In the quest to combat stress, dietary supplements, especially omega-3 fatty acids, have emerged as a promising ally. Omega-3s found abundantly in fish oil, flaxseeds, and walnuts, are essential fats that the body cannot produce on its own. Scientific research suggests that omega-3s can play a significant role in calming and relaxing the system. For instance, a study published in the Journal of the American College of Nutrition found that medical students who received omega-3 supplements experienced a 20% reduction in symptoms compared to the placebo group. Omega-3 fatty acids are believed to modulate the effects of stress hormones, such as cortisol and adrenaline, by supporting overall brain health and contributing to the regulation of neurotransmitter functions, including those involved in mood regulation. Furthermore, omega-3s have anti-inflammatory properties that may help manage stress. While omega-3 supplements are not a panacea for stress, they can be an effective part of a holistic approach to stress management, especially when combined with a healthy diet and lifestyle choices. It is always recommended to consult with a healthcare provider before starting any new supplement regimen.
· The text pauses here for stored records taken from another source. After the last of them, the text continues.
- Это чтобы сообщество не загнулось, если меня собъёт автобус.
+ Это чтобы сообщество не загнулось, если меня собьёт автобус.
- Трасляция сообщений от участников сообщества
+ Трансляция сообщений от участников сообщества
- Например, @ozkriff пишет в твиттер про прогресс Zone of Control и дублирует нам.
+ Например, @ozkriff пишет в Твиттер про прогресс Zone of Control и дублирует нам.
Stress Reduction Techniques

In addition to nutritional support, incorporating practical stress reduction techniques into daily routines can significantly alleviate the impact of stress. Here are some user-friendly methods:

  • Meditation and Mindfulness: Regular practice of meditation and mindfulness can enhance emotional resilience and reduce symptoms of stress and anxiety. Even a few minutes a day can improve one's ability to remain calm and focused on the face of stressors. If you simply cannot meditate at this time, try a few minutes of simple breathing exercises (see below).
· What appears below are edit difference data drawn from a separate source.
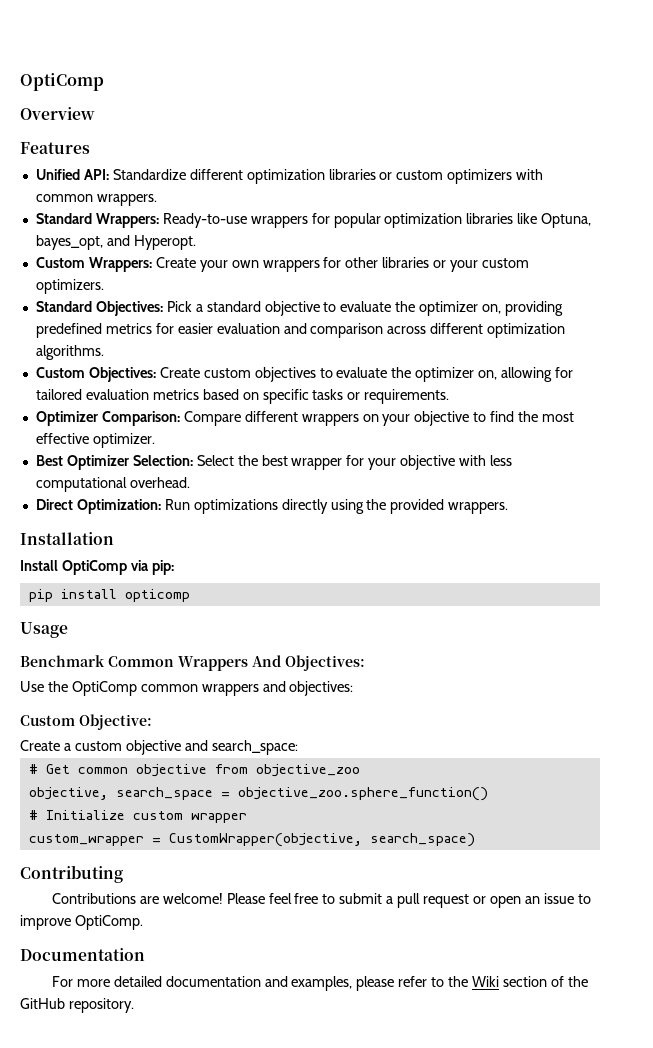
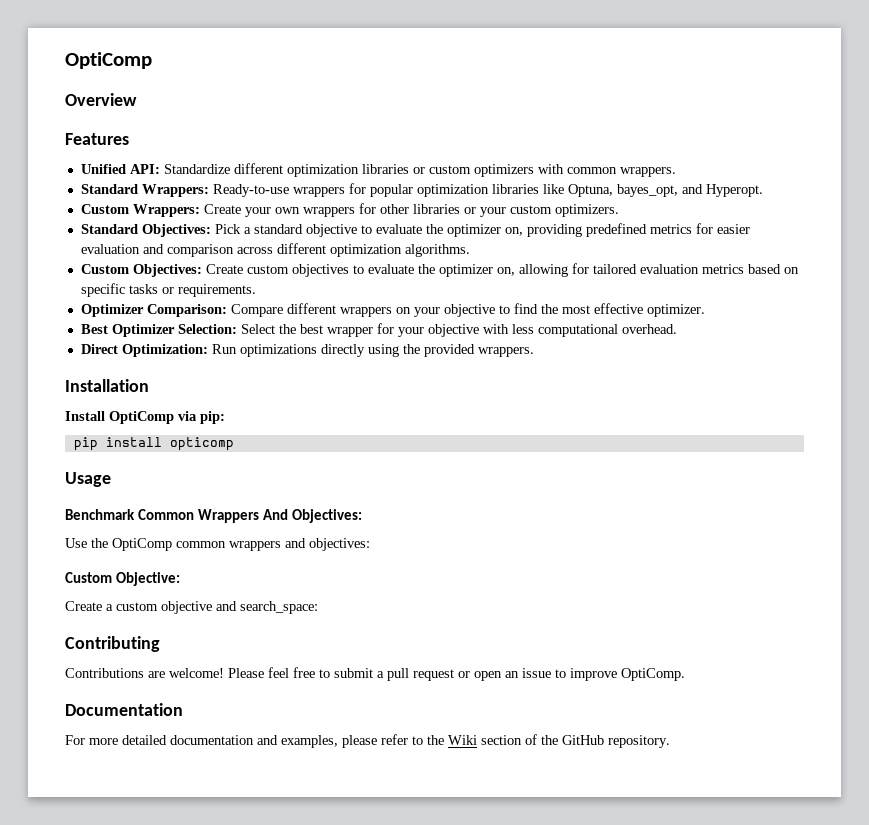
- # Get common objective from objective_zoo
- objective, search_space = objective_zoo.sphere_function()
- # Initialize custom wrapper
- custom_wrapper = CustomWrapper(objective, search_space)

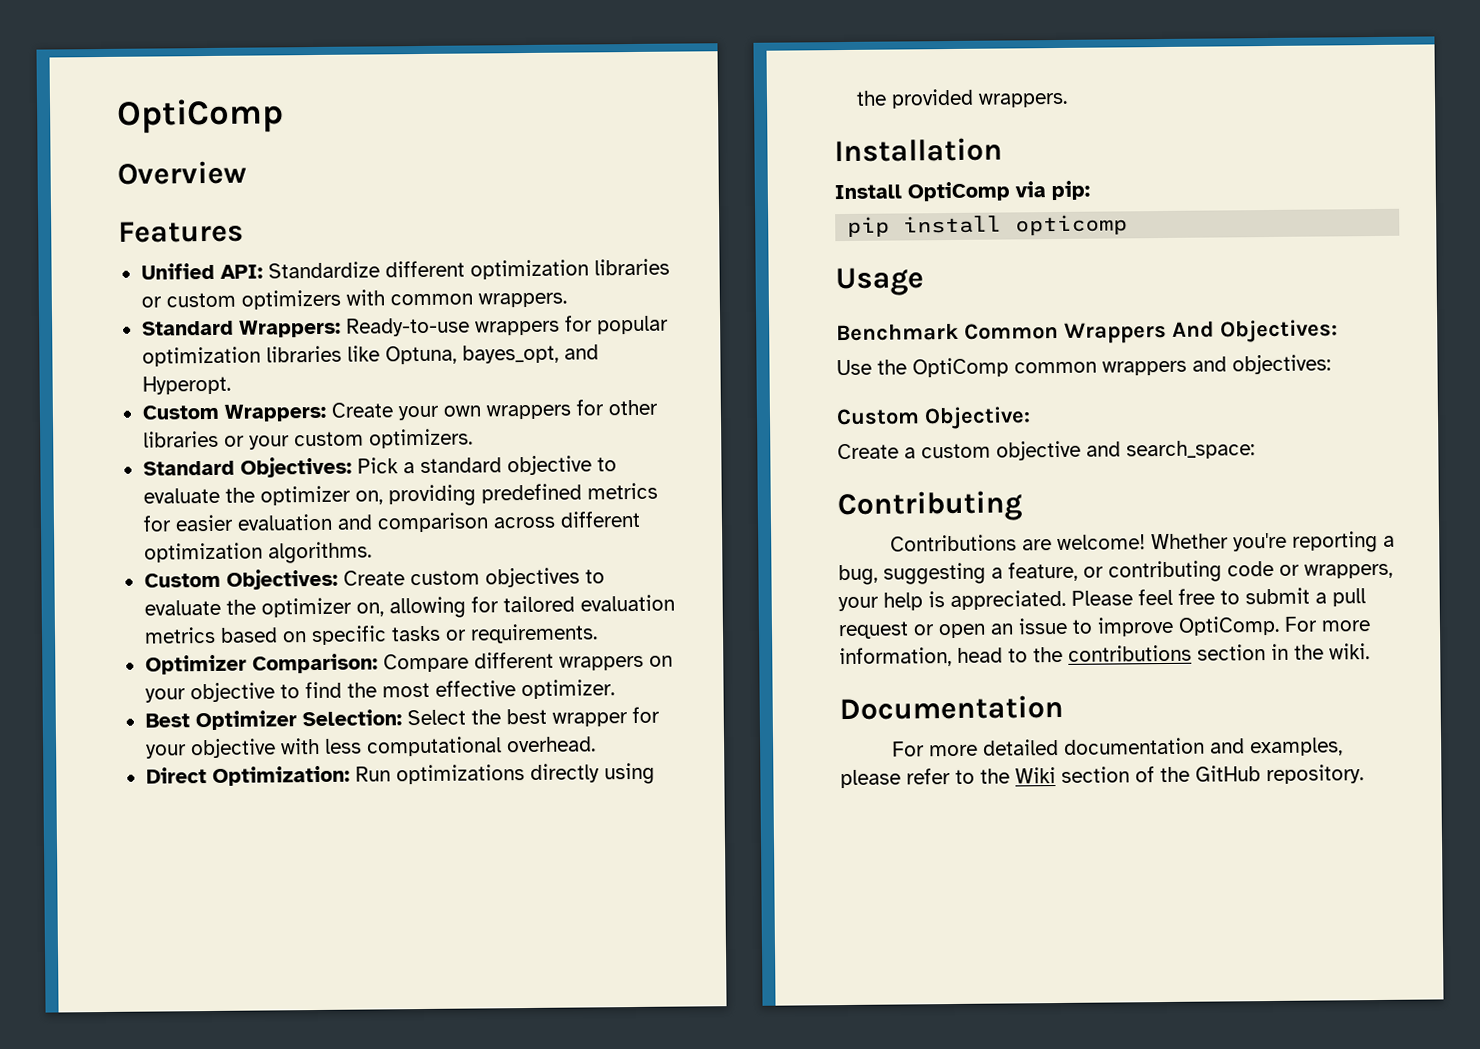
+ Whether you're reporting a bug, suggesting a feature, or contributing code or wrappers, your help is appreciated.
+ For more information, head to the contributions section in the wiki.

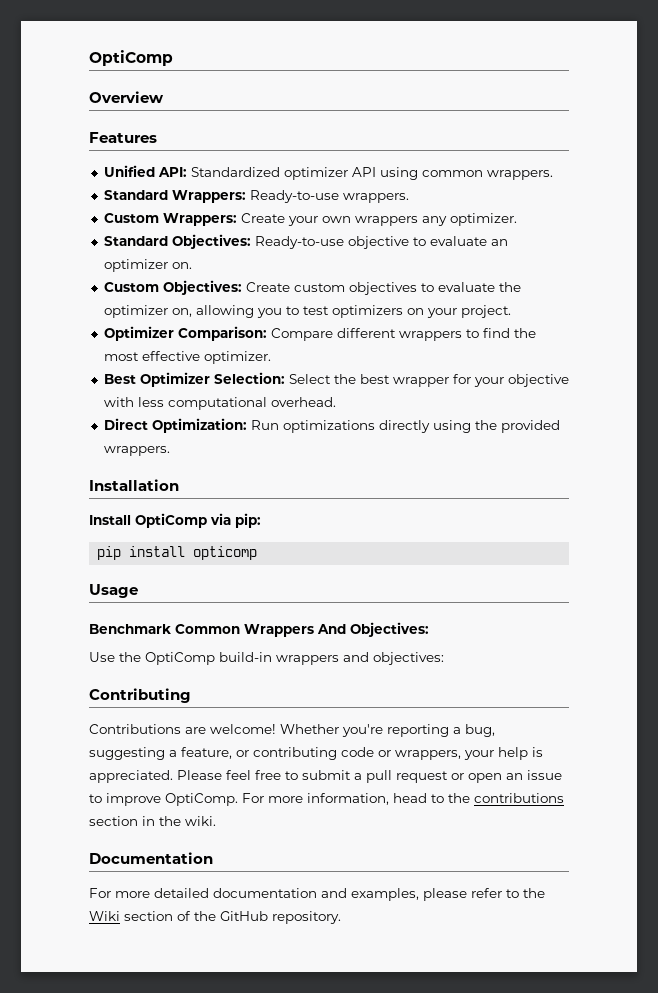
- Unified API: Standardize different optimization libraries or custom optimizers with common wrappers.
+ Unified API: Standardized optimizer API using common wrappers.
- Standard Wrappers: Ready-to-use wrappers for popular optimization libraries like Optuna, bayes_opt, and Hyperopt.
+ Standard Wrappers: Ready-to-use wrappers.
- Custom Wrappers: Create your own wrappers for other libraries or your custom optimizers.
- Standard Objectives: Pick a standard objective to evaluate the optimizer on, providing predefined metrics for easier evaluation and comparison across different optimization algorithms.
+ Custom Wrappers: Create your own wrappers any optimizer.
+ Standard Objectives: Ready-to-use objective to evaluate an optimizer on.
- Custom Objectives: Create custom objectives to evaluate the optimizer on, allowing for tailored evaluation metrics based on specific tasks or requirements.
+ Custom Objectives: Create custom objectives to evaluate the optimizer on, allowing you to test optimizers on your project.
- Optimizer Comparison: Compare different wrappers on your objective to find the most effective optimizer.
+ Optimizer Comparison: Compare different wrappers to find the most effective optimizer.
- Use the OptiComp common wrappers and objectives:
+ Use the OptiComp build-in wrappers and objectives:
- Custom Objective:
- Create a custom objective and search_space:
  • Breathing Exercises: Simple deep breathing exercises, like the 4-7-8 technique, can help activate the body's relaxation response, reducing stress and promoting a sense of calm. The 4-7-8 breathing technique involves inhaling for four seconds, holding your breath for seven seconds, and then exhaling for eight seconds. This technique is intended to help reduce anxiety and improve sleep. It is based on the Pranayama breathing exercise that is practiced during yoga for relaxation.
  • Physical Activity: Engaging in regular physical activity, whether it's a brisk walk, yoga, or more vigorous exercise, can release endorphins, the body's natural stress relievers, and improve mood.
  • Quality Sleep: Prioritizing good sleep hygiene can help manage stress levels, as sleep deprivation can exacerbate stress and its effects on the body.
  • Social Support: Maintaining a supportive network of friends and family can provide emotional support and aid in stress management. By integrating these techniques and considering nutritional supplements like omega-3s, individuals can develop a comprehensive strategy for managing stress and enhancing their overall well-being.
Summing it all Up:
  • Stress, while an inevitable part of life, doesn't have to dominate it. By understanding the nuanced effects of stress on our bodies and minds, recognizing the distinction between good and chronic stress, and utilizing tools such as omega-3 supplements and practical stress reduction techniques, we can take meaningful steps toward mitigating its impact. As we observe Stress Awareness Month, let’s commit to taking proactive measures to manage stress, fostering resilience, and promoting a healthier, more balanced life.